Work instruction. What's wanted is the full listing, reproduced exactly.

Source records.

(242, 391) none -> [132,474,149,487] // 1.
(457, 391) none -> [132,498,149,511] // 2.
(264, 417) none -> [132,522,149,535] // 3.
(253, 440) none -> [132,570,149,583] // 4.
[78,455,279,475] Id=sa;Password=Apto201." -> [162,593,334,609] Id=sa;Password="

Result.
(242, 391) none -> [132,474,149,487] // 1.
(457, 391) none -> [132,498,149,511] // 2.
(264, 417) none -> [132,522,149,535] // 3.
(253, 440) none -> [132,570,149,583] // 4.
[78,455,279,475] Id=sa;Password=Apto201." -> [162,593,334,609] Id=sa;Password="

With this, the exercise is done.